## DESCRIPTION OF THE TASK:
Write out every record below exactly as it appears, omitting the pictures.

## DATA PROVIDED:
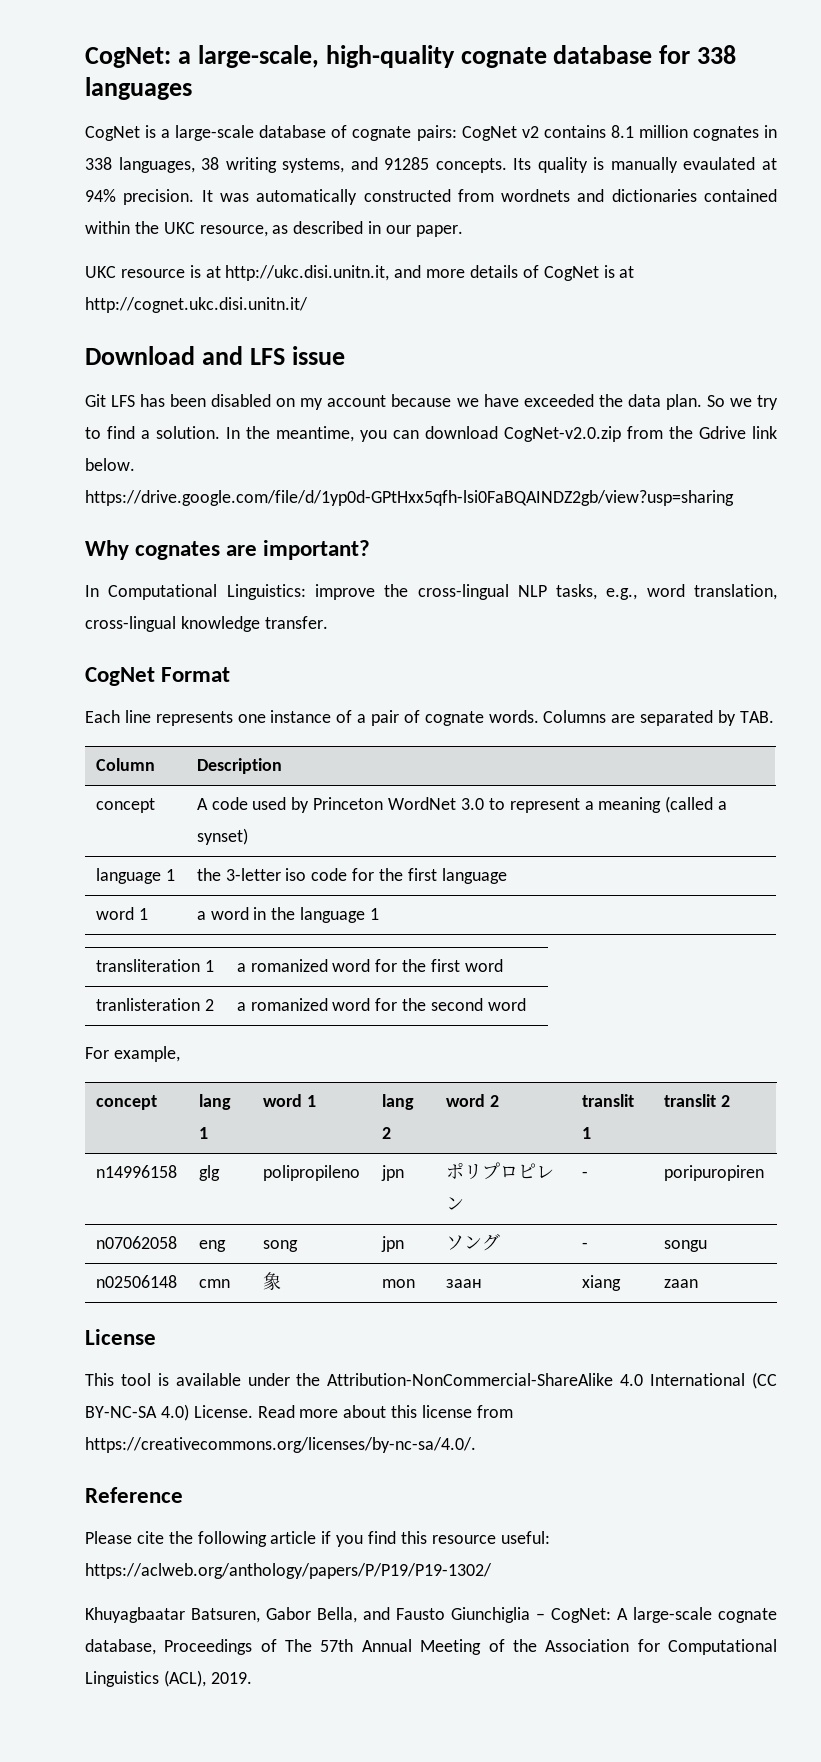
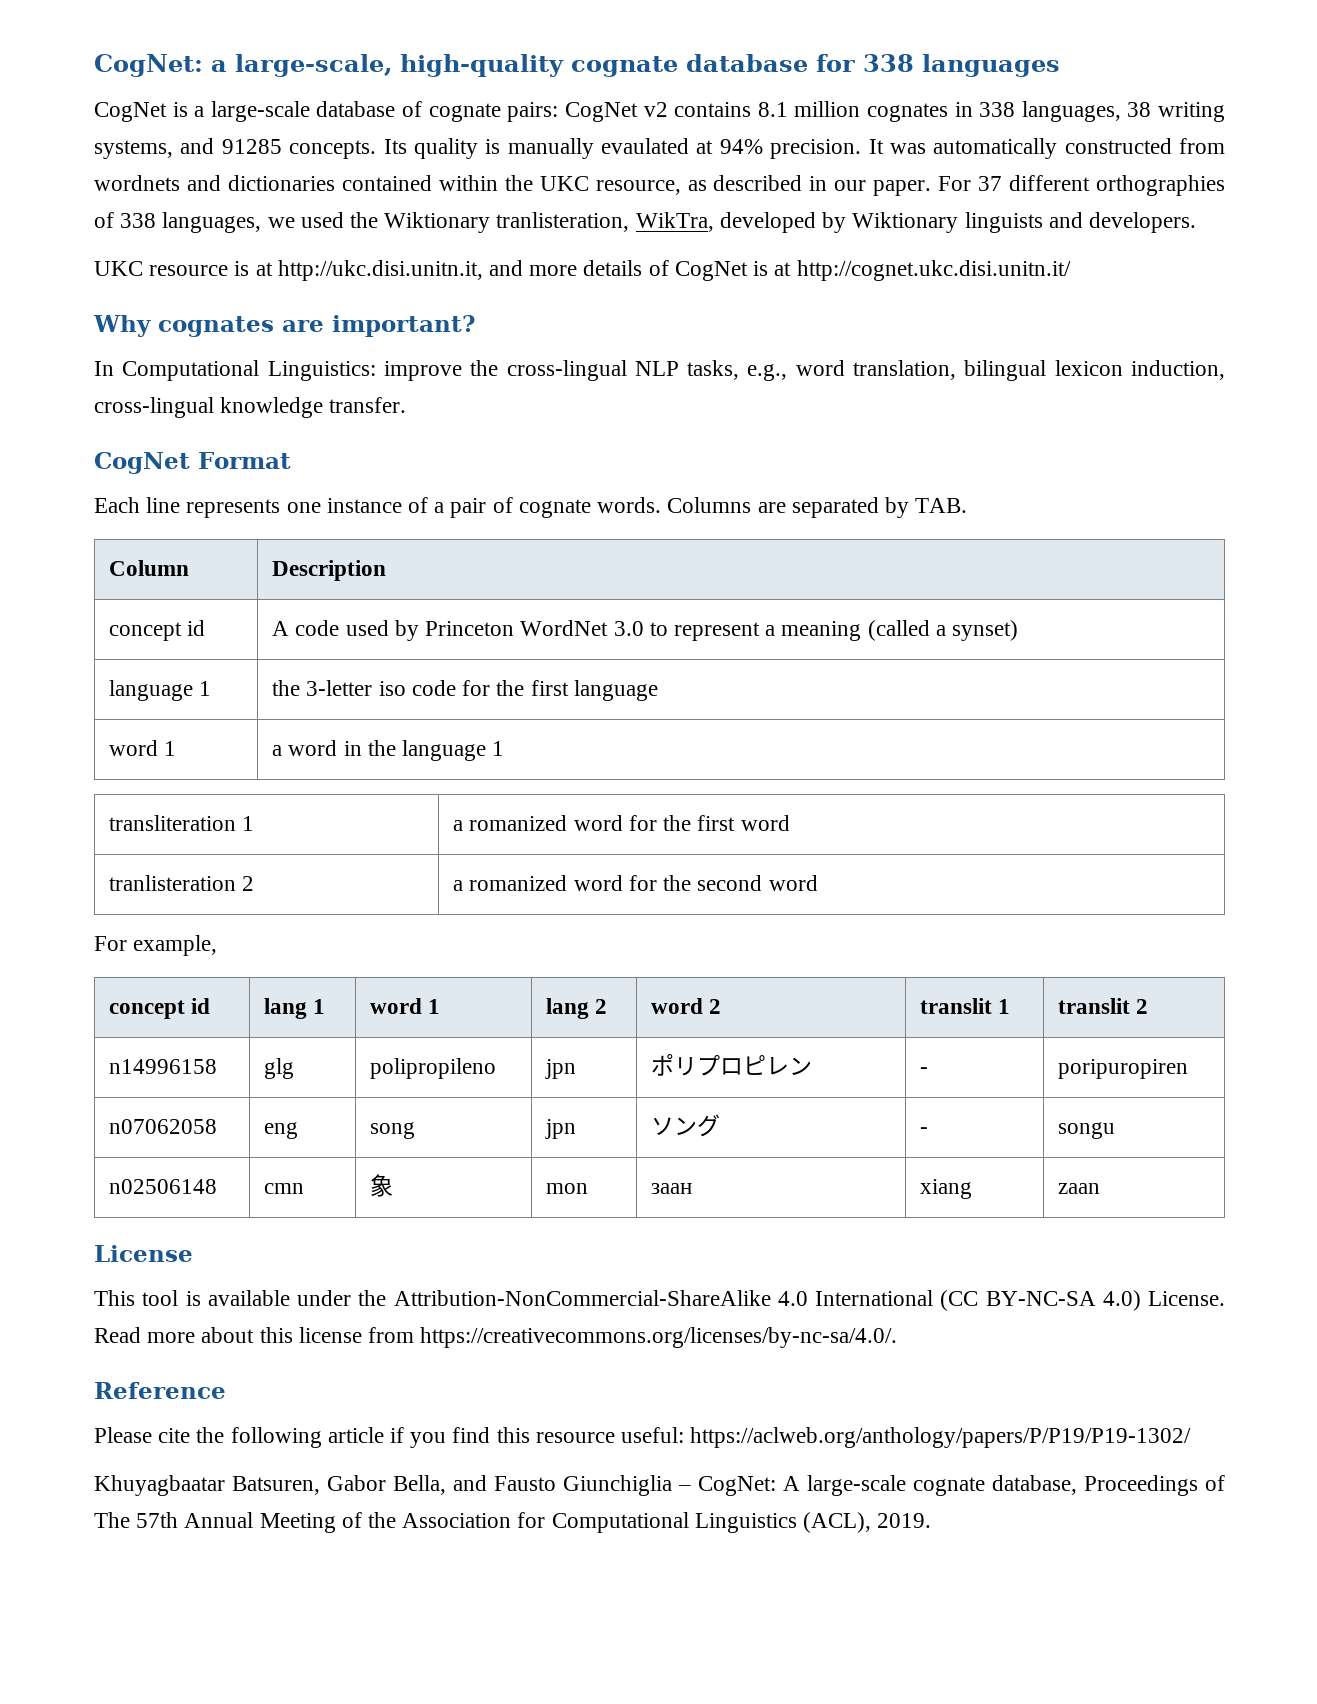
+ For 37 different orthographies of 338 languages, we used the Wiktionary tranlisteration, WikTra, developed by Wiktionary linguists and developers.
- Download and LFS issue
- Git LFS has been disabled on my account because we have exceeded the data plan. So we try to find a solution. In the meantime, you can download CogNet-v2.0.zip from the Gdrive link below. https://drive.google.com/file/d/1yp0d-GPtHxx5qfh-lsi0FaBQAINDZ2gb/view?usp=sharing
- In Computational Linguistics: improve the cross-lingual NLP tasks, e.g., word translation, cross-lingual knowledge transfer.
+ In Computational Linguistics: improve the cross-lingual NLP tasks, e.g., word translation, bilingual lexicon induction, cross-lingual knowledge transfer.
- concept | A code used by Princeton WordNet 3.0 to represent a meaning (called a synset)
+ concept id | A code used by Princeton WordNet 3.0 to represent a meaning (called a synset)
- concept | lang 1 | word 1 | lang 2 | word 2 | translit 1 | translit 2
+ concept id | lang 1 | word 1 | lang 2 | word 2 | translit 1 | translit 2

## FINISHED TASK:
+ For 37 different orthographies of 338 languages, we used the Wiktionary tranlisteration, WikTra, developed by Wiktionary linguists and developers.
- Download and LFS issue
- Git LFS has been disabled on my account because we have exceeded the data plan. So we try to find a solution. In the meantime, you can download CogNet-v2.0.zip from the Gdrive link below. https://drive.google.com/file/d/1yp0d-GPtHxx5qfh-lsi0FaBQAINDZ2gb/view?usp=sharing
- In Computational Linguistics: improve the cross-lingual NLP tasks, e.g., word translation, cross-lingual knowledge transfer.
+ In Computational Linguistics: improve the cross-lingual NLP tasks, e.g., word translation, bilingual lexicon induction, cross-lingual knowledge transfer.
- concept | A code used by Princeton WordNet 3.0 to represent a meaning (called a synset)
+ concept id | A code used by Princeton WordNet 3.0 to represent a meaning (called a synset)
- concept | lang 1 | word 1 | lang 2 | word 2 | translit 1 | translit 2
+ concept id | lang 1 | word 1 | lang 2 | word 2 | translit 1 | translit 2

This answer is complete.